=== Work order ===
Look through the records below for the line holding "font-family: none ->". Write it out exactly, with each following line through the line holding "bottom: 14px ->".

--- START ---

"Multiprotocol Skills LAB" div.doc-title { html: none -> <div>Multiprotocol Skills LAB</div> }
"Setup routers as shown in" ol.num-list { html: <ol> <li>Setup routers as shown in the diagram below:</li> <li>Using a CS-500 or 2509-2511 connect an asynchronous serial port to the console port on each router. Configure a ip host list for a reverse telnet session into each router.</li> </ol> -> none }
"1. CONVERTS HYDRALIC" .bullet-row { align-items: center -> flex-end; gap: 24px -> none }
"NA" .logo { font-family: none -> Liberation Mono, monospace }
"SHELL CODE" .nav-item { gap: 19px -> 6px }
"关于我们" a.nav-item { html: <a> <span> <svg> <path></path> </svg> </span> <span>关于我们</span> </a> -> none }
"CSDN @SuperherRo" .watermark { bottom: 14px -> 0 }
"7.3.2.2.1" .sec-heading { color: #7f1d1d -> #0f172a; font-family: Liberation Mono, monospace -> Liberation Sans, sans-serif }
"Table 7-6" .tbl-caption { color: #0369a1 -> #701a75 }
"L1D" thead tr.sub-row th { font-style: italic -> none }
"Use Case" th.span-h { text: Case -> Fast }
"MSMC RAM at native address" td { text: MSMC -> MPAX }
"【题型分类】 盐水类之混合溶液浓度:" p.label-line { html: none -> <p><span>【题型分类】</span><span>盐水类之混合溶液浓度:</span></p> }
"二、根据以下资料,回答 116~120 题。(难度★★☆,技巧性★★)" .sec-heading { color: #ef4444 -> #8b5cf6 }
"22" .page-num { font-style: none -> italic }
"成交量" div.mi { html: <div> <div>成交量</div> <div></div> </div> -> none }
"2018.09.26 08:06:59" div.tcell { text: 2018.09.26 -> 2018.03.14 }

--- END ---

=== Answer to this task ===
"NA" .logo { font-family: none -> Liberation Mono, monospace }
"SHELL CODE" .nav-item { gap: 19px -> 6px }
"关于我们" a.nav-item { html: <a> <span> <svg> <path></path> </svg> </span> <span>关于我们</span> </a> -> none }
"CSDN @SuperherRo" .watermark { bottom: 14px -> 0 }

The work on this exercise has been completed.